The avoidant-dismissive type was probably often left alone and encouraged to be independent as a baby/child. They had their basic needs met but were often emotionally neglected. They didn’t attach to their caregiver, or anyone. These children grow into adults who fiercely value their independence, avoid commitment, hold their partners at arms length and are emotionally dismissive, find faults with partners as an excuse to push them away, are preoccupied with ex-lovers, and always have an exit strategy. They fill their lives with ways to avoid relationships, long hours working or hobbies. These people are terrified of being taken advantage of, and because of this avoid opening up to others.
The anxious-preoccupied type is the one that I most identify with. As babies, when we cried our caregiver either tended to us in an anxious, fearful way (as my mother, who was often beaten by and terrified of my father would have tended to me), or received insufficient or unpredictable care (again, my father often kept my mother from me so I was often left alone with no way to calm down). All the descriptions of this type of attachment fit me perfectly; we have trouble being alone/single, we want to get closer than our partner may be comfortable with, we are hyper-sensitive to any fluctuations in our partners mood and need constant reassurance that everything is okay, we need to be in constant contact, we threaten to leave to try to make our partner stay (I’ve done this so many times), we have difficulty trusting. We never feel safe. We are over-emotional.
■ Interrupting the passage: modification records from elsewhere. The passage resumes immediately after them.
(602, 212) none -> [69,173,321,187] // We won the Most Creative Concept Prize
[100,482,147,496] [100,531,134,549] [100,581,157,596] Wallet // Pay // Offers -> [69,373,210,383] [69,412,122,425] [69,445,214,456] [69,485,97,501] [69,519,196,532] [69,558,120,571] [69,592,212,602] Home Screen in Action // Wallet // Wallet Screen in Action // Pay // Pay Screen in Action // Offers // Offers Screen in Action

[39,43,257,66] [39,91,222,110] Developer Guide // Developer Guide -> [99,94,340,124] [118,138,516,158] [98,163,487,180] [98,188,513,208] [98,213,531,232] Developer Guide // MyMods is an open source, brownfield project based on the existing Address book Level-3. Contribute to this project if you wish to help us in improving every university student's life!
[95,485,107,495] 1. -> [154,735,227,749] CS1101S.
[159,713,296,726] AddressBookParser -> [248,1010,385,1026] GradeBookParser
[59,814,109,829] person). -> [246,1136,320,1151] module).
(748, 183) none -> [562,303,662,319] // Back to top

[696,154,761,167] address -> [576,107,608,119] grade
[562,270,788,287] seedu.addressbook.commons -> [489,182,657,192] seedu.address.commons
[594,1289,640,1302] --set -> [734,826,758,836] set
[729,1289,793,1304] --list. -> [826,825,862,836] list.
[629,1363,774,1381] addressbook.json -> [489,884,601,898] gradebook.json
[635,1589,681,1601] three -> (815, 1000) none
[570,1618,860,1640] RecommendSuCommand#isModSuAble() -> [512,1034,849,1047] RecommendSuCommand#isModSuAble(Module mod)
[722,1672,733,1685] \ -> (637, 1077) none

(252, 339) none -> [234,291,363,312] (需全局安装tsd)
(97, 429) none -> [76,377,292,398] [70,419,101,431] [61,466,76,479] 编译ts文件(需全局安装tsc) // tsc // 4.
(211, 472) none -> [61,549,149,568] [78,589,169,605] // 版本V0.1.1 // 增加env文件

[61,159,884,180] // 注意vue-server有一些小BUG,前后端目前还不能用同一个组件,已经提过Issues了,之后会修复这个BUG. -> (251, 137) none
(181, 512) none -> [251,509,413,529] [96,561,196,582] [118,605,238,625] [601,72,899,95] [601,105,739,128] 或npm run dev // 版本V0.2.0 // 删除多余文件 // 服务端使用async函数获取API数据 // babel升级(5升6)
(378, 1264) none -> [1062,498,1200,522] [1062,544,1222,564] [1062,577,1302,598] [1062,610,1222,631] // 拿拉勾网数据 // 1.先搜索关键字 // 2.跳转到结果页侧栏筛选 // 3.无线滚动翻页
It would be nice if it were a simple matter of finding a partner who is either a secure attacher, or an anxious-preoccupied so that we may cling to each other. But unfortunately, it seems that anxious-preoccupieds often end up with avoidant-dismissives. The reason for this is that when the avoidant-dismissives push people away, as is their style, the secure attacher will accept the rejection and leave, another avoidant-dismissive will just push away too, but the anxious-preoccupied will get scared and cling on to the avoidant-dismissive for dear life, and the avoidant-dismissive learns that he can have his independence and the anxious-preoccupied will accept this out of fear of losing them. The lucky secure attachers find each other and live happily ever after.
I think it’s very helpful to identify which style I am. I can see that the ways I have been acting are irrational and harmful. I know it’s necessary to try to work through this, to try to develop a more secure attachment style, but it may be equally as important to be with a partner who understands my needs and won’t exacerbate my fears. I don’t want to accept that this is just the way I am and find a partner who accepts this. I want to become a secure attacher.
There has to be a way that doesn’t require a time machine. I think I’m already on track with learning to tolerate distress and calm myself down. I think the pieces of the puzzle are gradually coming together, but this post is quite long now and I don’t have all the answers yet (and I’m very sleepy), so I’ll continue this another day.